Chair Exercises for Older Adults
There are many different types of seated chair exercises. Each of the chair exercises that we discuss here focus on different parts of the body.
Exercise 1
Sit straight on the edge of a sturdy straight back chair keeping your feet flat on the ground. Do not lean back to support your body. Now, keep the heels firmly grounded on the floor and bend the toes of both the feet downwards. Then gradually, move the toes in upward direction towards the ceiling. Again, curl the toes inward and then point it upwards. These feet movements should be repeated 8 - 10 times.
Exercise 2
Now, do some gentle leg exercises sitting on a chair. Sit comfortably on a chair without leaning backward. Try to lift both the legs together off the ground as much as you can. Stop the moment when you feel a locking sensation in the knees. Then bring down the legs slowly back to the ground. It should be repeated 6 - 8 times. However, do not do this exercise if you feel that your knees are hurting.
Exercise 3
Those older adults who are suffering from arthritis often have gripping problem due to inflexible finger joints. They can perform these hand exercises for improving the hand grip. Sit on a chair and open and close both your hands repeatedly. When you unfold the fingers, spread them as much as you can so that you can get a stretching feel in them. While closing the hands, make a tight fist. Continue it for 8 - 10 times. After this, you will get a sense of tightness in the hand muscles. To release this tension, shake the hands randomly. This will relax the muscles really well.
Exercise 4
For arm exercises, you need a ball. Sit on a chair holding the ball in front of you. Then try to squeeze the ball with both your hands. While doing this, extend your hands at the front and then pull it back towards the chest. This back and forth movement of the arms should be done in a slow and controlled manner. It should have 10 - 12 repetitions. These stretching exercises are not just good for arms muscles but also for the chest muscles.
Exercises 5
Rolling the shoulder is an excellent exercise for strengthening the shoulder muscles. Sit straight on the chair and raise both the shoulders up to the level of the ears. Then holding the raised position move them slowly towards the back. Then bring the shoulders to the front and then to the top. Repeat this shoulder exercises 10 times. Every time you can change the direction of rotating the shoulder differently.
Exercises 6
Stretching the lower portion of the body is also necessary. For this exercise, sit straight on a chair with both the feet resting on the ground. Put the hands on the thighs. Now, lean forward slowly keeping your back straight and then move backwards. Repeat this movement for 5 times. Another lower back exercise involves stretching of legs and arms forward. Hold this position and count till 5. Then slowly get back to the original position. Repeat it twice or thrice.

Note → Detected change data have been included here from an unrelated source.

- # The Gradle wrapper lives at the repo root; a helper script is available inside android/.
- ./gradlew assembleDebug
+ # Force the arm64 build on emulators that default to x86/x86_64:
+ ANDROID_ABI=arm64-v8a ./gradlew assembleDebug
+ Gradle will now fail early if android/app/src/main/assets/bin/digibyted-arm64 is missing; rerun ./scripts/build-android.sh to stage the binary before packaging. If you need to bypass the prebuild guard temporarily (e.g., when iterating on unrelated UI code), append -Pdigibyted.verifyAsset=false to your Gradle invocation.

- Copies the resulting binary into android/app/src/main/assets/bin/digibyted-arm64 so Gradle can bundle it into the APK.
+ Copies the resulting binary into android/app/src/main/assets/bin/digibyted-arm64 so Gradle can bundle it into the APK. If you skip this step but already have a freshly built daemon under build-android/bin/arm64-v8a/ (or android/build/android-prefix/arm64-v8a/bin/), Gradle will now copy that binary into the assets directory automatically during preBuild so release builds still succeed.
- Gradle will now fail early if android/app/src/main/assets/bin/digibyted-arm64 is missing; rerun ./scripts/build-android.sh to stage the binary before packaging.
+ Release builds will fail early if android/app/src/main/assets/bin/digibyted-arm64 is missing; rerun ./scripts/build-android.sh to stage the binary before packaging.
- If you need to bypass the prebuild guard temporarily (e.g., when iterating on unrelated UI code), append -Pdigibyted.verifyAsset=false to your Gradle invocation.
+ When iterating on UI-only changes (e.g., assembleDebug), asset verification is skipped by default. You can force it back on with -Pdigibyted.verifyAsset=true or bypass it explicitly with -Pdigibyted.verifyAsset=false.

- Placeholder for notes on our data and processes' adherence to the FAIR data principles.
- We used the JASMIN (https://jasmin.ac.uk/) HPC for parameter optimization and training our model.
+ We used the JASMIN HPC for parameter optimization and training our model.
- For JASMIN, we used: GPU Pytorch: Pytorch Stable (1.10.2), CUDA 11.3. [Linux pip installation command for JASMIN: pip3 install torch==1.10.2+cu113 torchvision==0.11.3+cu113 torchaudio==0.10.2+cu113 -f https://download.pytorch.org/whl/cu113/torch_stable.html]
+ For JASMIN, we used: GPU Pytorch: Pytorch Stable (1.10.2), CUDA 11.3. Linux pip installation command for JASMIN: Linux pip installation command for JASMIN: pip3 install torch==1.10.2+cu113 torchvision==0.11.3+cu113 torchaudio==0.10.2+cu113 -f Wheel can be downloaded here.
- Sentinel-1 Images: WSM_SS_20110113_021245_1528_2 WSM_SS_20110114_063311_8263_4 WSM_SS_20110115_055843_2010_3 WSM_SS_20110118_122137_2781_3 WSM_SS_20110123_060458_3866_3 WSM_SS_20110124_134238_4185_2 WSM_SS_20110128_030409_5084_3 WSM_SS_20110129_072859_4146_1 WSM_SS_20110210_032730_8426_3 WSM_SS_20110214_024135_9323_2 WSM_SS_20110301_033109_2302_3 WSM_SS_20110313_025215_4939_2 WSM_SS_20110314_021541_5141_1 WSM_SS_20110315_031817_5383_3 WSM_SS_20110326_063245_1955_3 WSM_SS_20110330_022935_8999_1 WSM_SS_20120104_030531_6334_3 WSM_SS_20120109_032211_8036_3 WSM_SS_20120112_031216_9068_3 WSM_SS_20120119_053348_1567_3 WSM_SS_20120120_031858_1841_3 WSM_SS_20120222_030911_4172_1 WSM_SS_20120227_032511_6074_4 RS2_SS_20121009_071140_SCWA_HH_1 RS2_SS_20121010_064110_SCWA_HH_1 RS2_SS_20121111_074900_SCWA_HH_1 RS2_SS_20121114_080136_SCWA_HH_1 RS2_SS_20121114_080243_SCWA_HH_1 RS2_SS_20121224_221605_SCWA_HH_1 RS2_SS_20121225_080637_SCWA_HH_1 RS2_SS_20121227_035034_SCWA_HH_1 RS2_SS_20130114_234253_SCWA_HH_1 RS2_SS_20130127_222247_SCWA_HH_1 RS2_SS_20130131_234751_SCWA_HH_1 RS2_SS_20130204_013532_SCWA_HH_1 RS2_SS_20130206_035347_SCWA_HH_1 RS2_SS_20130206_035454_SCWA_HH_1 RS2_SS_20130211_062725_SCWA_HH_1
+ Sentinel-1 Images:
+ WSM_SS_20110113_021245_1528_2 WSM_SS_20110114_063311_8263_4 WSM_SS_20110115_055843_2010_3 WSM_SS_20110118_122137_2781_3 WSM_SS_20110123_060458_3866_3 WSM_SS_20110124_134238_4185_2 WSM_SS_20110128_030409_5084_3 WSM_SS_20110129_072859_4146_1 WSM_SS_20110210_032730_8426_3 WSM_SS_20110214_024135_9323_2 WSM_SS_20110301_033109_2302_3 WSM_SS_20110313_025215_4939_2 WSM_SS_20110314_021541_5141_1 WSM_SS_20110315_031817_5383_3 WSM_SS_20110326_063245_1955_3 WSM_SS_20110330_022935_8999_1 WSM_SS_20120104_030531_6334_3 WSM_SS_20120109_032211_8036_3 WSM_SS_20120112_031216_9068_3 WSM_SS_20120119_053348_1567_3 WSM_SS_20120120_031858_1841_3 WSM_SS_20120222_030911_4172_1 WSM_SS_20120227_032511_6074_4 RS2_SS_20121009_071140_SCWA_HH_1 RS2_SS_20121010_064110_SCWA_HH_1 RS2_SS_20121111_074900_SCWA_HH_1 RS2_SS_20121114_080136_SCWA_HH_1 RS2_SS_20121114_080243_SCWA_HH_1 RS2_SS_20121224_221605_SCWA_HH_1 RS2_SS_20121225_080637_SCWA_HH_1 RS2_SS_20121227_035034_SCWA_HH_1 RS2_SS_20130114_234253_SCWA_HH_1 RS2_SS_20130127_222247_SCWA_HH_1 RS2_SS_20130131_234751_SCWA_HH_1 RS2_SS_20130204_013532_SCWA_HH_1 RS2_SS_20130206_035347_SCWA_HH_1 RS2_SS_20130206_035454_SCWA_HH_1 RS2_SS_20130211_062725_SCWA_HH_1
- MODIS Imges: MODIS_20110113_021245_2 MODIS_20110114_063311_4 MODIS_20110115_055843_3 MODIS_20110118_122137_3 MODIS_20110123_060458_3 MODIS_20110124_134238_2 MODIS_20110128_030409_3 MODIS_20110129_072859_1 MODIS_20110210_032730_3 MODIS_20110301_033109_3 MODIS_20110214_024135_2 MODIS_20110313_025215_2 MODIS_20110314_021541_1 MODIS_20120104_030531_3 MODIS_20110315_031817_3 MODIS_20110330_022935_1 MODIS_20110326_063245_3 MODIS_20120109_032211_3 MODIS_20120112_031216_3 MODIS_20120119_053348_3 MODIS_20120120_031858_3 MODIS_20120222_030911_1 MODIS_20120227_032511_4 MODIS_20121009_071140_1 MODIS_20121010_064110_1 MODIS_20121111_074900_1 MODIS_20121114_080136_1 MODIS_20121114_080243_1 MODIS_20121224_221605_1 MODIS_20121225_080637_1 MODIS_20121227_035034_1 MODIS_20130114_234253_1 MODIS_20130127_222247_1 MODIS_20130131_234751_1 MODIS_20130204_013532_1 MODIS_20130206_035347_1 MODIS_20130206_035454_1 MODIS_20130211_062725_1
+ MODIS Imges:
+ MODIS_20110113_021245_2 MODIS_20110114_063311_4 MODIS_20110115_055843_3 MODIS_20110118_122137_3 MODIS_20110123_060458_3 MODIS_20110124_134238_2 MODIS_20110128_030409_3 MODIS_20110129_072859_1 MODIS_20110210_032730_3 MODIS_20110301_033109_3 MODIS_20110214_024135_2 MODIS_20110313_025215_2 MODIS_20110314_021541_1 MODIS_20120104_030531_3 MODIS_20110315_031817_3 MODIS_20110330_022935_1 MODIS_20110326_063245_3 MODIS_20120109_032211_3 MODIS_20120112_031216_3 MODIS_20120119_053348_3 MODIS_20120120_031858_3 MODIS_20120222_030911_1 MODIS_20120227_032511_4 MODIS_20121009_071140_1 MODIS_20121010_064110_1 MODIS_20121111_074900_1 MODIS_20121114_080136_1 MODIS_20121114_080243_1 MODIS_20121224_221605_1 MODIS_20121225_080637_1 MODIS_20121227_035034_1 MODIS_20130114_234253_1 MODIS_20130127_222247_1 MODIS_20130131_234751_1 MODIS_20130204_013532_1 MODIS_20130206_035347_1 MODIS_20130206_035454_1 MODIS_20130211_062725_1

Doctors recommend that every elderly person should perform such senior exercises for half an hour daily for maintaining their health and fitness. While working out, wear loose and comfortable clothes. At any point of time, while doing any exercises, if you feel uncomfortable stop that immediately. Never try to stretch yourself beyond the capacity of your body. This may have an adverse effect on your health.